Nunavut woman fundraises online for homeless Arviat family
“I wanted to help someone in my own community”

You enter the cabin this way. (PHOTO COURTESY OF S. SAVIKATAAQ)

Inside the porch, you find foodstuffs and a honey bucket. (PHOTO COURTESY OF S. SAVIKATAAQ)

Here’s a view of the now-buried cabin where Laurent, Linda and their four children live outside Arviat. (PHOTO COURTESY OF S. SAVIKATAAQ)

The family dog has his little house nearby the cabin. (PHOTO COURTESY OF S. SAVIKATAAQ)
First, online fundraising campaigns from Nunavut aimed to help patients meet their living costs while receiving health care in the South.
But now others from Nunavut are going online to help people who are still living in the territory survive.
Susan Savikataaq of Arviat decided to reach out on the online fundraising site GoFundMe to help two of her fellow residents in this Kivalliq community of about 2,600 — Laurent and Linda, who have been living in a cabin with their four children, 11 to 18 years old.
You won’t find a bathroom, running water, much warmth or light during the long winter in their cabin located about three kilometres away from the community.
Overcrowded, substandard housing and a lack of public housing. These have been problems for years in Arviat, whose population has a growth a rate more than six times higher than the national Canadian rate.
But Savikataaq told Nunatsiaq News she was shocked when she realized this family, who had fallen on hard times, were reduced to living in such harsh and unacceptable conditions.
“It’s a sad story. The bottom line is that they tried to start over, but they couldn’t make it,” Saviktaaq said.
Savikataaq said fundraisers in Arviat were unable to cover the family’s debt to the housing authority.
So she went to GoFundMe April 27, seeking the $13,600 Laurent and Linda need to get back on their feet.
The couple’s troubles started when, on a single, small income, they were unable to make payments towards their arrears, Saviktaaq said.
After being evicted from their public housing unit, the family members moved in with an elderly relative until she died — and then they stayed with other family members, but only temporarily.
Most recently, the family of six has been living in that small, uninsulated cabin outside the community.
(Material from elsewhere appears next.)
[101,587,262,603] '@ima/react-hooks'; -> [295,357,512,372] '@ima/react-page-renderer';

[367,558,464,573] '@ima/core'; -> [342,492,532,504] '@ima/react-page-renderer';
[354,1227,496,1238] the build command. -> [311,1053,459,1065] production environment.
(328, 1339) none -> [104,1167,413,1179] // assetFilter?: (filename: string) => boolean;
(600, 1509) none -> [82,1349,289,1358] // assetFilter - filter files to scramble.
“They have some family members who help when they can,” Savikataaq said on GoFundMe.
But it’s hard because “we have brutal winters and many storms,” she said.
Markers were posted along the trail to the cabin to stop them from getting lost in storms, Savikataaq said, but this past winter “we were hit with a bad one that lasted for several days.”
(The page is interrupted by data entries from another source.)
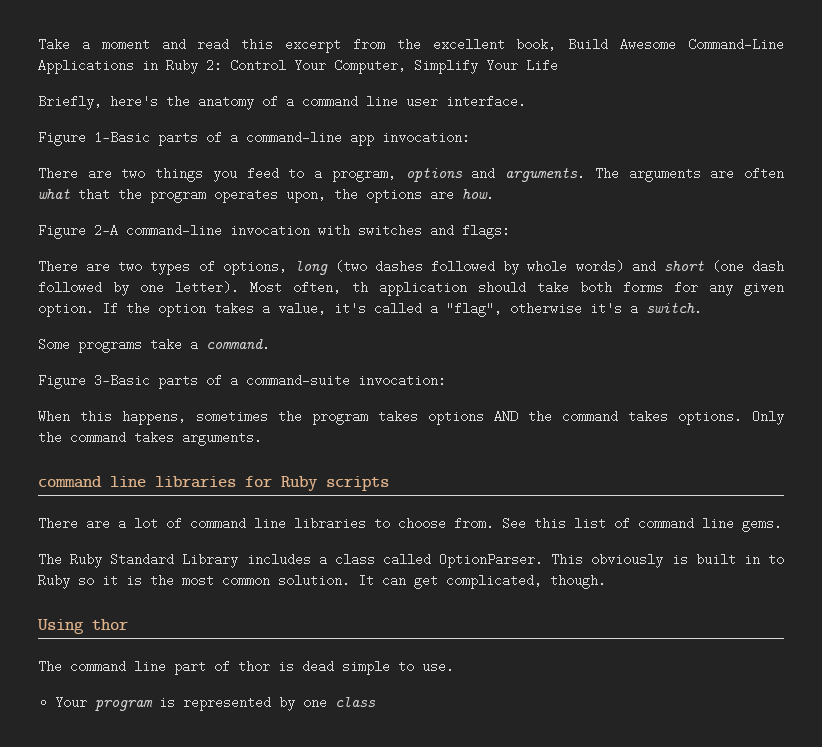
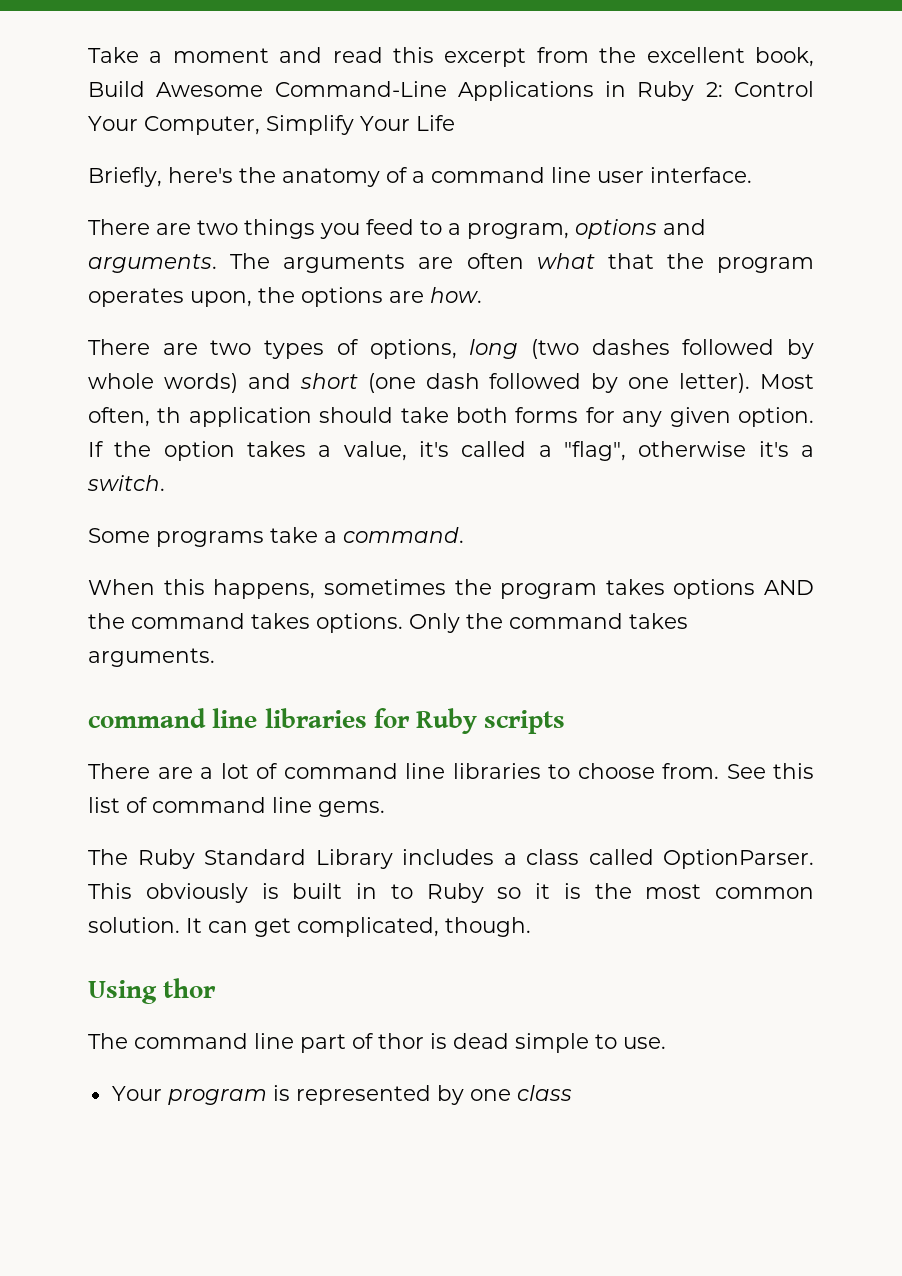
[38,131,470,146] // Figure 1—Basic parts of a command-line app invocation: -> (752, 175) none
[38,224,510,239] // Figure 2—A command-line invocation with switches and flags: -> (482, 295) none
[38,374,446,389] // Figure 3—Basic parts of a command-suite invocation: -> (464, 535) none

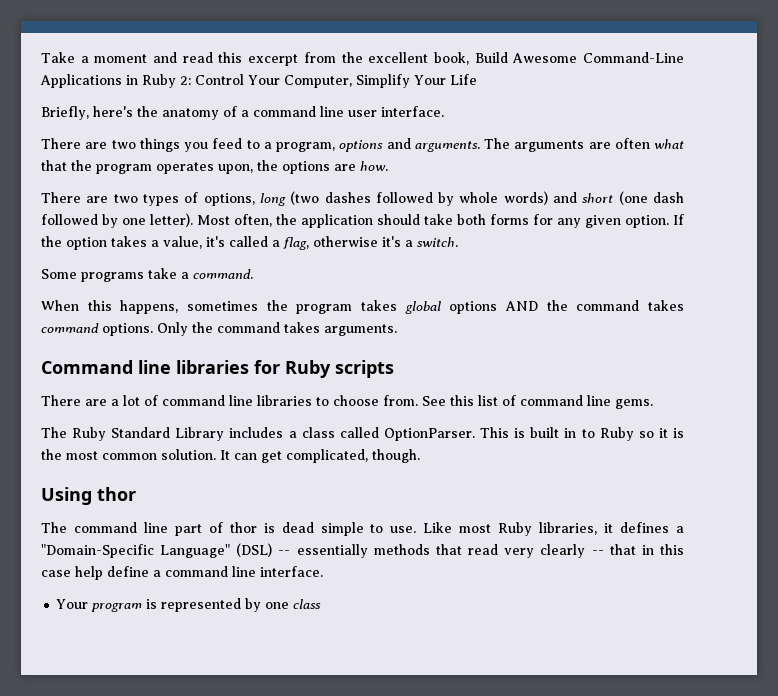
[157,407,182,423] th -> [276,214,297,225] the
[564,441,626,461] "flag", -> [283,237,309,250] flag,
(665, 587) none -> [404,301,441,314] global
(310, 621) none -> [41,323,99,333] command
[88,708,206,728] command -> [41,360,133,374] Command
[145,883,248,903] obviously -> (510, 432) none
(666, 1043) none -> [423,522,685,536] [41,543,684,558] [41,566,323,580] Like most Ruby libraries, it defines a "Domain-Specific Language" (DSL) -- essentially methods that read very clearly -- that in this case help define a command line interface.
Linda and her children went into town to pick up fuel and food, leaving Laurent and their dog behind at the cabin.
“To be able to see the markers on the trail, she could not cover her face as a result, left with a really bad swollen frosted face. The storm hit so bad they could not return to their cabin and waited out the blizzard in town with their 4 children,” Savikataaq said.
Laurent was stranded with the family dog and no food or heat for four days until a search-and-rescue team from Arviat was able to pick him up to and take him back into town.
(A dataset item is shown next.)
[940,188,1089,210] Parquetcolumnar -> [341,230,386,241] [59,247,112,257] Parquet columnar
“I am seeking help of any donations to help pay off their debt so that they can live a normal living style again,” Savikataaq said on GoFundMe.
Savikataaq told Nunatsiaq News that she felt she had to go online to seek help for her fellow residents of Arviat after she saw Linda, whose face had been damaged by frostbite. Linda looked so bad, bruised and swollen, that Saviktaaq said she thought the woman had been beaten up.
“But it [her face] was just very frozen,” Savikataaq said.
Savikataaq said she has also been affected by the many homeless people she has seen in Nunavut’s capital, Iqaluit.
She knows she can’t help everyone, but she said wanted to keep at least one family in her own community from being in that situation, if she could.
“I didn’t want to see them spend another winter without a home,” Savikataaq said.
Among the others in Nunavut who have been left out of the social-help network and are looking for help from the public, online: cancer patient Janice Simailak of Baker Lake, who recently reached out on GoFundMe because she is not receiving any Government of Nunavut assistance in Toronto where she has undergone surgery and is now enduring a six-month bout of chemotherapy.
She and her husband Darryl have gone into debt so she can get the medical treatment she needs and which she sought — but didn’t receive — back in Baker Lake.
They recently received a $2,500 donation from Andrew Porter of Gjoa Haven, who decided to give the Simailaks the money he won in a dog team race.
Other Nunavut patients stranded in the South have also appealed for help through GoFundMe.
A Nunavut woman, Uviluq Naukatsik of Rankin Inlet, who recently received a heart transplant, has reached out for help through an online crowdfunding campaign.
And a Gjoa Haven man undergoing treatment for cancer at an Edmonton hospital turned to online crowdfunding for money to help reunite his family.